- Your task -
Output the data unchanged and complete, minus the images.

(Stored items)
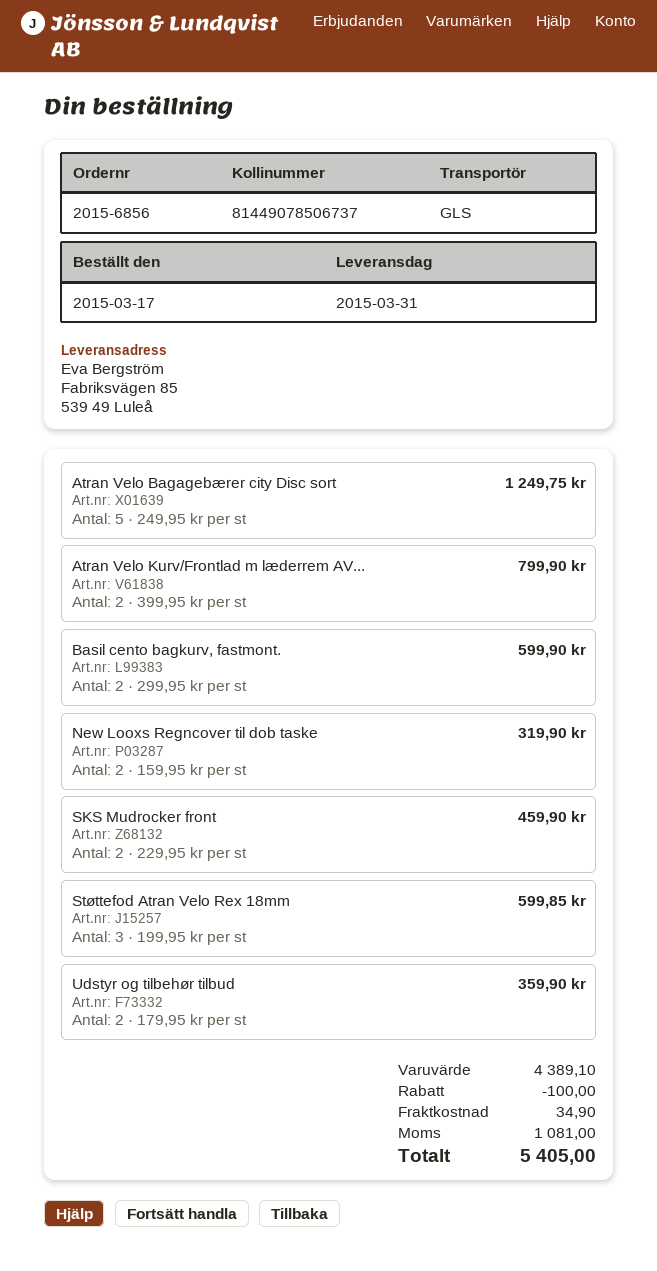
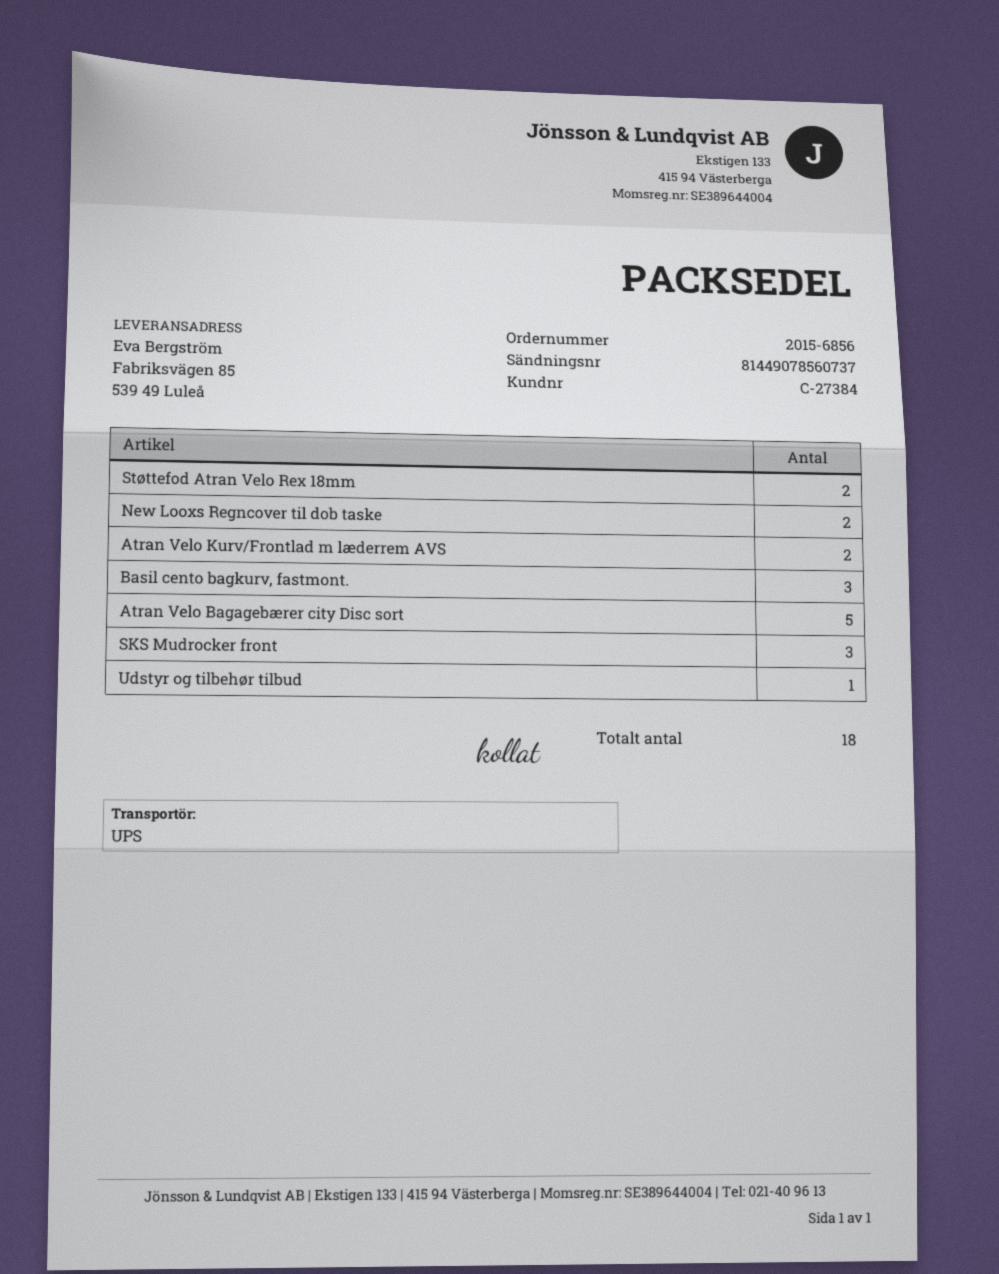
shipping method: GLS -> UPS
tracking number: 81449078506737 -> 81449078560737
Basil cento bagkurv, fastmont.: 2 -> 3
SKS Mudrocker front: 2 -> 3
Støttefod Atran Velo Rex 18mm: 3 -> 2
Udstyr og tilbehør tilbud: 2 -> 1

- Worked solution -
shipping method: GLS -> UPS
tracking number: 81449078506737 -> 81449078560737
Basil cento bagkurv, fastmont.: 2 -> 3
SKS Mudrocker front: 2 -> 3
Støttefod Atran Velo Rex 18mm: 3 -> 2
Udstyr og tilbehør tilbud: 2 -> 1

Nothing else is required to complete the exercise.